→ **Data for processing**:
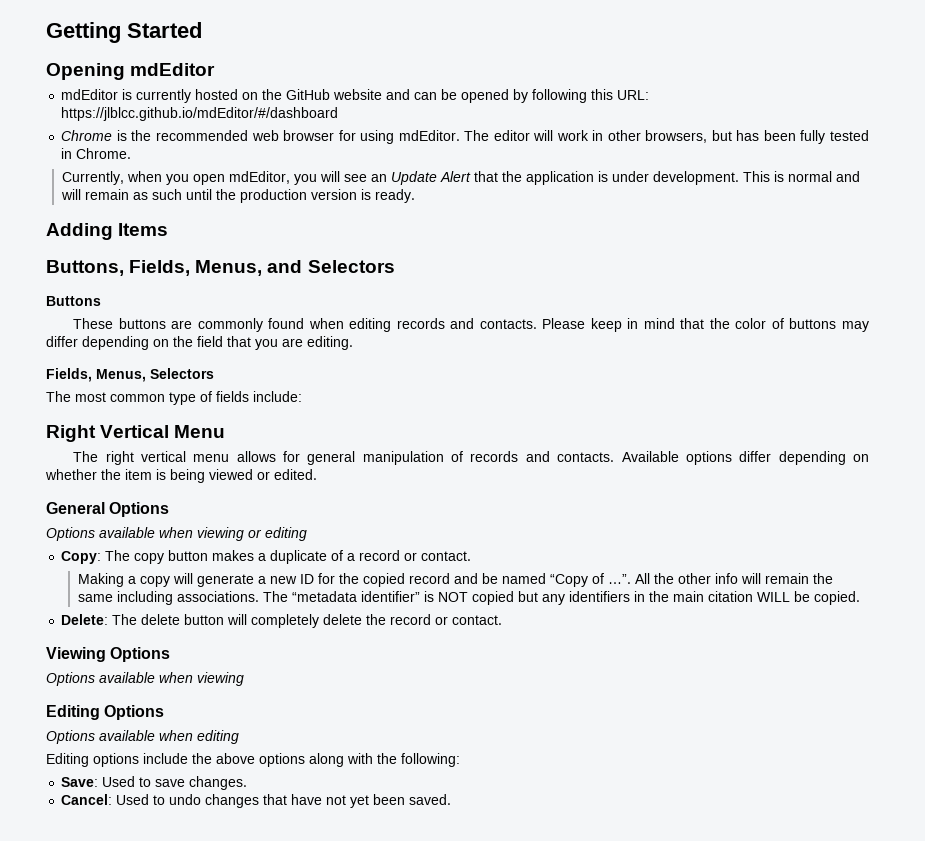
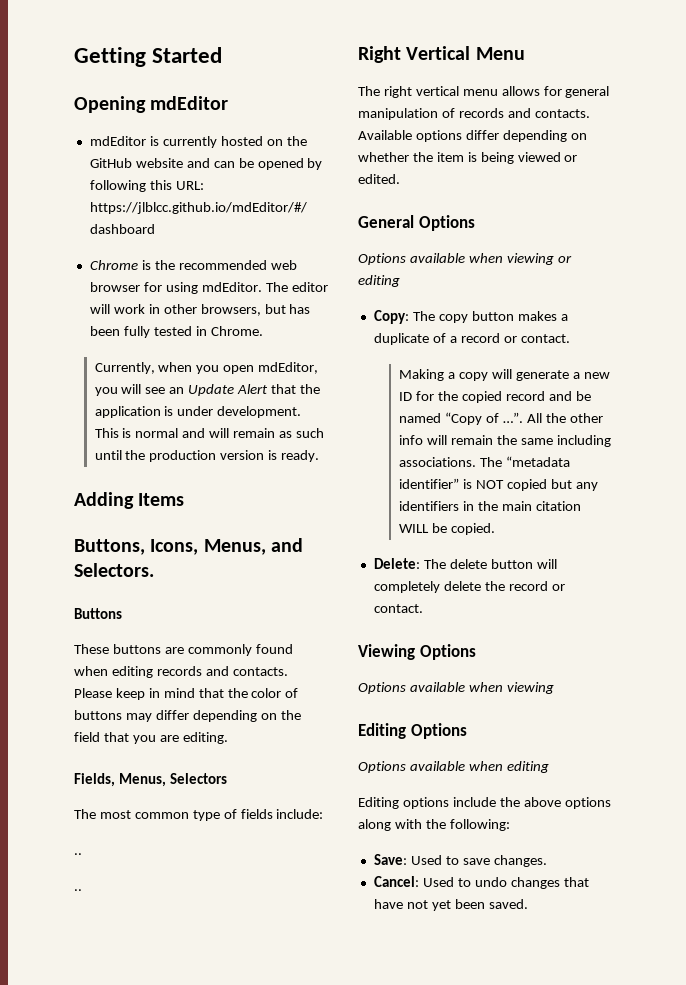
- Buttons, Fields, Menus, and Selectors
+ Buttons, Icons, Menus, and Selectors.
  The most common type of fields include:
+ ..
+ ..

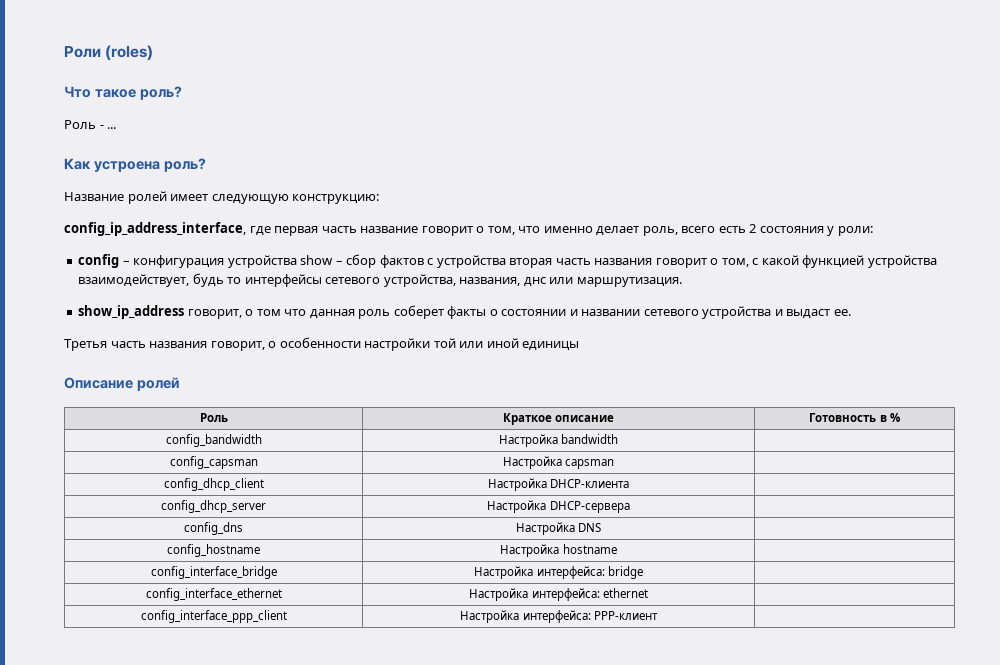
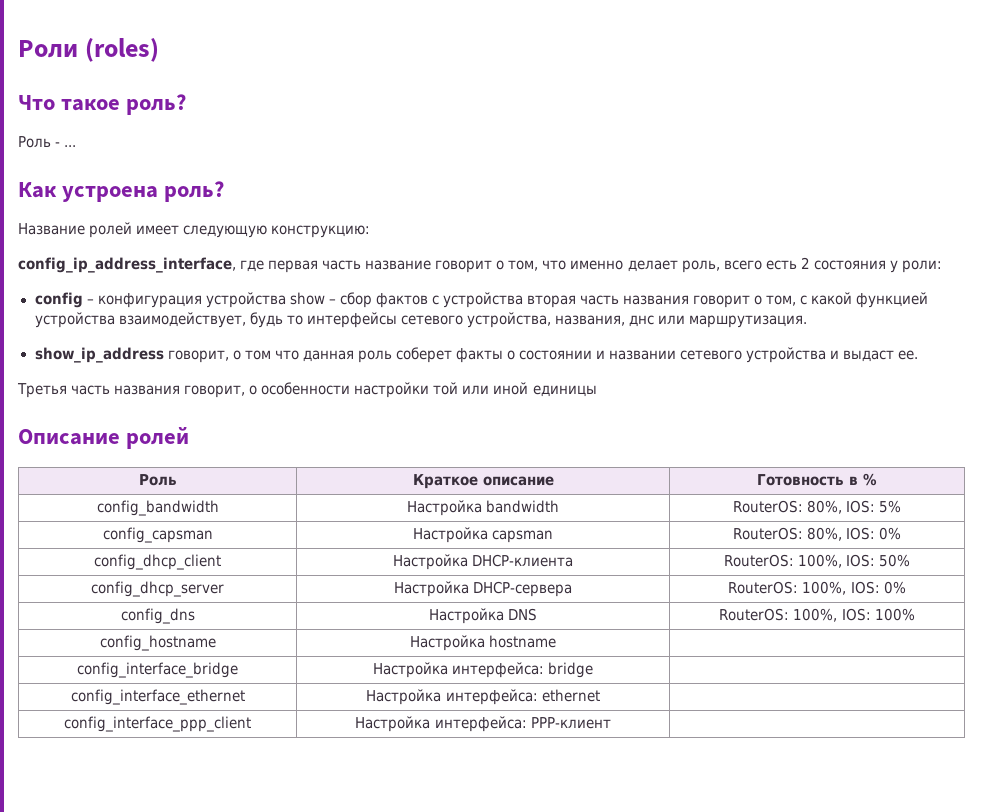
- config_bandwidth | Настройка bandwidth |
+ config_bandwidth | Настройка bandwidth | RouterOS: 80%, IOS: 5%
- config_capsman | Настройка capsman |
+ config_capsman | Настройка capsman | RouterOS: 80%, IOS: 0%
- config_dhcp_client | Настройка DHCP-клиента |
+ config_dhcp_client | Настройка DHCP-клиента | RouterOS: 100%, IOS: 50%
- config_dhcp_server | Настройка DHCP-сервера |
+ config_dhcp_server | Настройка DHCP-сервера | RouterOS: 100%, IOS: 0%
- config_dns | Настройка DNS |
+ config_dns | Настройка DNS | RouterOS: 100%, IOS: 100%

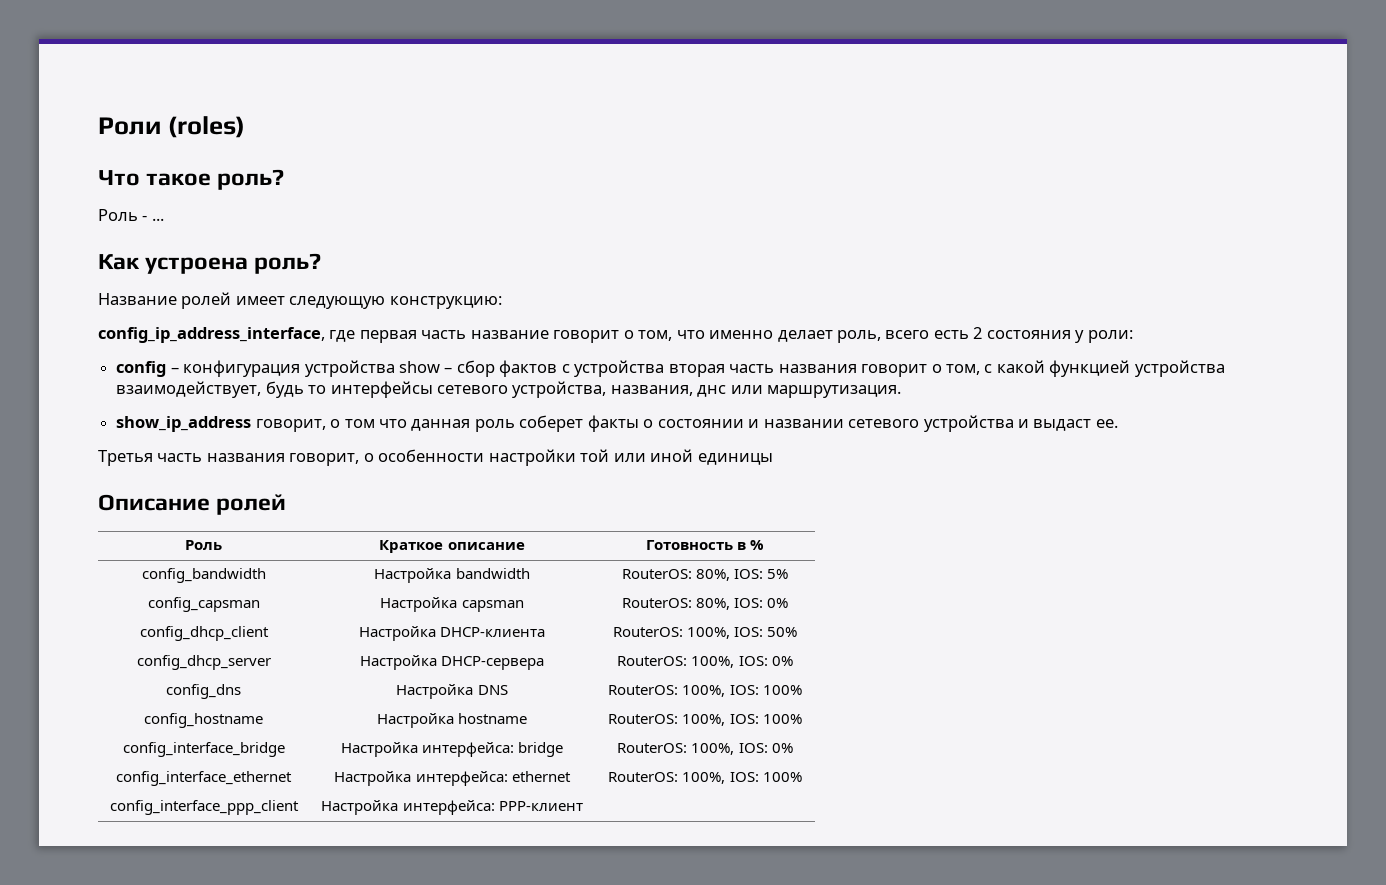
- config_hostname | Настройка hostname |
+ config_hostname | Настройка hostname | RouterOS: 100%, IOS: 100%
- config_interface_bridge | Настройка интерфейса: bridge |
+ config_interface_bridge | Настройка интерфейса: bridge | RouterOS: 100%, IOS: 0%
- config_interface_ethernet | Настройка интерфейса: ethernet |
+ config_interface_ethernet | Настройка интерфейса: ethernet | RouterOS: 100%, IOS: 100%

→ **Directions**: No picture should be included when the data are set down again exactly.

→ **Answer to this exercise**:
- Buttons, Fields, Menus, and Selectors
+ Buttons, Icons, Menus, and Selectors.
  The most common type of fields include:
+ ..
+ ..

- config_bandwidth | Настройка bandwidth |
+ config_bandwidth | Настройка bandwidth | RouterOS: 80%, IOS: 5%
- config_capsman | Настройка capsman |
+ config_capsman | Настройка capsman | RouterOS: 80%, IOS: 0%
- config_dhcp_client | Настройка DHCP-клиента |
+ config_dhcp_client | Настройка DHCP-клиента | RouterOS: 100%, IOS: 50%
- config_dhcp_server | Настройка DHCP-сервера |
+ config_dhcp_server | Настройка DHCP-сервера | RouterOS: 100%, IOS: 0%
- config_dns | Настройка DNS |
+ config_dns | Настройка DNS | RouterOS: 100%, IOS: 100%

- config_hostname | Настройка hostname |
+ config_hostname | Настройка hostname | RouterOS: 100%, IOS: 100%
- config_interface_bridge | Настройка интерфейса: bridge |
+ config_interface_bridge | Настройка интерфейса: bridge | RouterOS: 100%, IOS: 0%
- config_interface_ethernet | Настройка интерфейса: ethernet |
+ config_interface_ethernet | Настройка интерфейса: ethernet | RouterOS: 100%, IOS: 100%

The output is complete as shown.